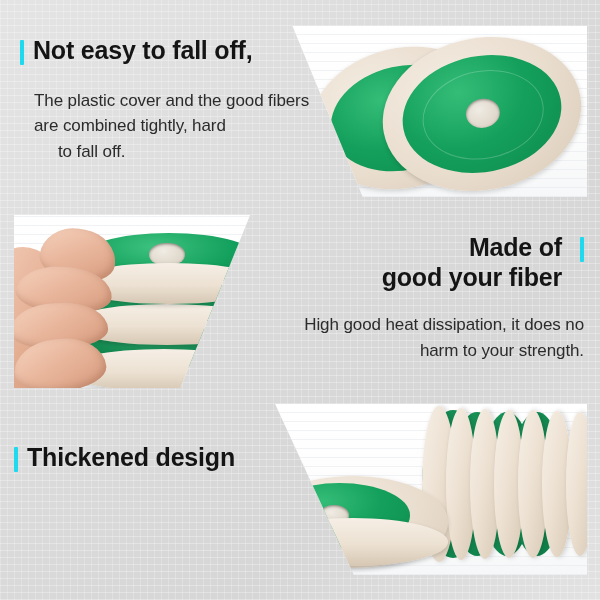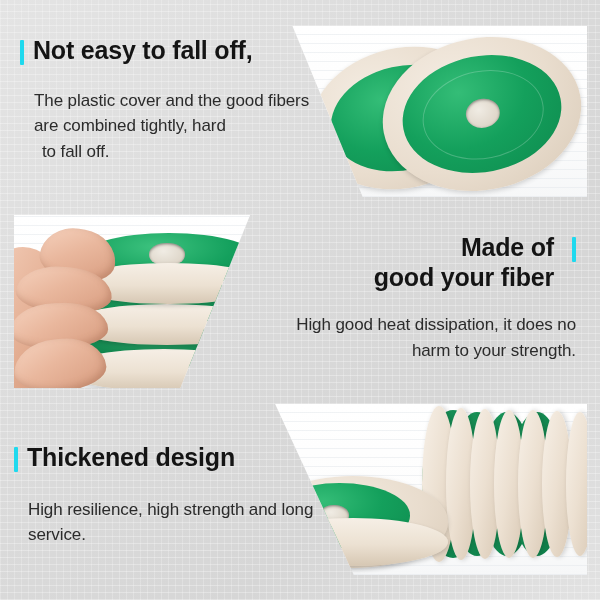--- a/index.html
+++ b/index.html
@@ -36,7 +36,7 @@
 
   #t1{left:20px;top:36px;width:300px;}
   #t1 .body-txt{margin-top:22px;margin-left:14px;}
-  #t1 .body-txt .ln3{display:block;padding-left:8px;}
+  #t1 .body-txt .ln3{display:block;padding-left:8px;margin-left:16px;}
 
   #t2{right:24px;top:233px;width:310px;text-align:right;}
   #t2 .heading{text-align:right;}

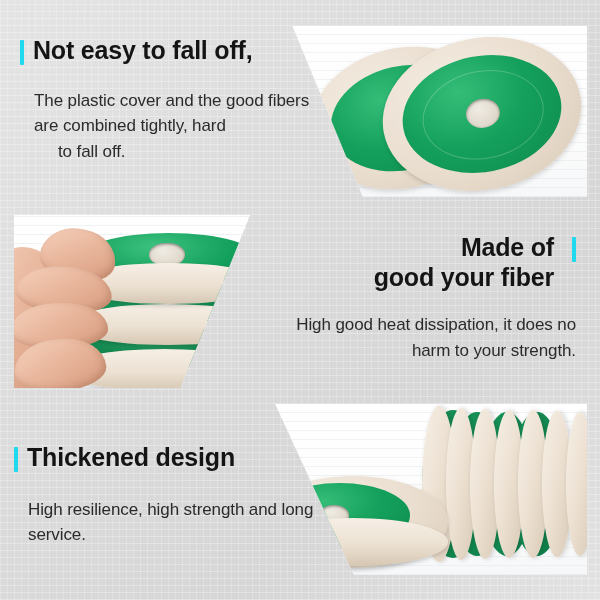--- a/index.html
+++ b/index.html
@@ -38,7 +38,7 @@
   #t1 .body-txt{margin-top:22px;margin-left:14px;}
   #t1 .body-txt .ln3{display:block;padding-left:8px;margin-left:16px;}
 
-  #t2{right:24px;top:233px;width:310px;text-align:right;}
+  #t2{right:16px;top:233px;width:310px;text-align:right;}
   #t2 .heading{text-align:right;}
   #t2 .accent{margin-left:9px;}
   #t2 .body-txt{margin-top:20px;text-align:right;}

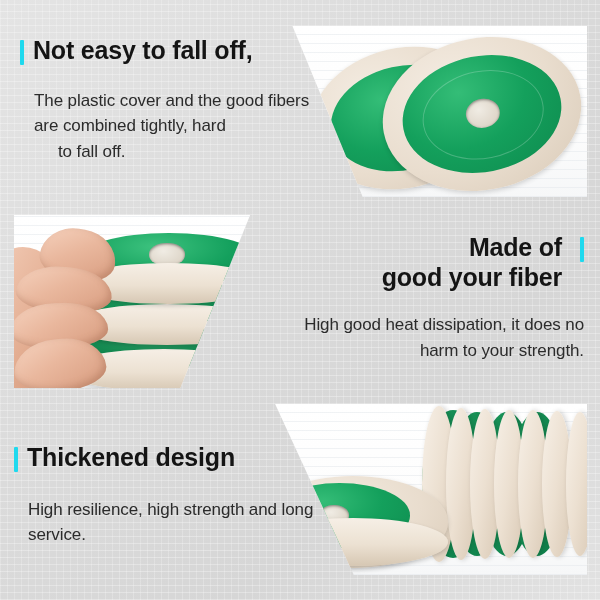--- a/index.html
+++ b/index.html
@@ -224,10 +224,6 @@
         <span>Thickened design</span>
       </h2>
     </div>
-    <p class="body-txt">
-      <span>High resilience, high strength</span>
-      <span>and long service.</span>
-    </p>
   </div>
 
 </div>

-*-

## TASK ITEM
Which of the lines above hold the word "display"? Copy each one.

## YOUR SOLUTION
-  #t1 .body-txt .ln3{display:block;padding-left:8px;}
+  #t1 .body-txt .ln3{display:block;padding-left:8px;margin-left:16px;}
   #t1 .body-txt .ln3{display:block;padding-left:8px;margin-left:16px;}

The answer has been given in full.